• **WORK INSTRUCTION**
Two lines mark the range in the entries below: the one holding "-> [152,331,198,342] LD382." and the one holding "(589, 722) none". Set down those two and all lines between them, exactly.

• **RECORDS PROVIDED**
::::::::::
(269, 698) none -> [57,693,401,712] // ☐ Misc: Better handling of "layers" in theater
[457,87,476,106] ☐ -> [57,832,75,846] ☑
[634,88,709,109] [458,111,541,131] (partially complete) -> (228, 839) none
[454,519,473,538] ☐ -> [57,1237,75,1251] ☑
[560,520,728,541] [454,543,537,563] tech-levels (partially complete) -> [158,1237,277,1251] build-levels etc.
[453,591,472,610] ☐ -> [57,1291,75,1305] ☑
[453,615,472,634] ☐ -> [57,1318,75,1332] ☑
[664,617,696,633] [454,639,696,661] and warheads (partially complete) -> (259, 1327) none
::::::::::
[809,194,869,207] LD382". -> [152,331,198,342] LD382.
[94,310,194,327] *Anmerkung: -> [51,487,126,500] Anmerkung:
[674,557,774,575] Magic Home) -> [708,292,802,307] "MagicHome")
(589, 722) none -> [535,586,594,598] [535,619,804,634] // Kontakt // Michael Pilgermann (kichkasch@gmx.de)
::::::::::
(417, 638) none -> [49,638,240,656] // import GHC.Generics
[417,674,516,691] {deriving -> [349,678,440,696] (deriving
::::::::::
• **YOUR RESPONSE**
[809,194,869,207] LD382". -> [152,331,198,342] LD382.
[94,310,194,327] *Anmerkung: -> [51,487,126,500] Anmerkung:
[674,557,774,575] Magic Home) -> [708,292,802,307] "MagicHome")
(589, 722) none -> [535,586,594,598] [535,619,804,634] // Kontakt // Michael Pilgermann (kichkasch@gmx.de)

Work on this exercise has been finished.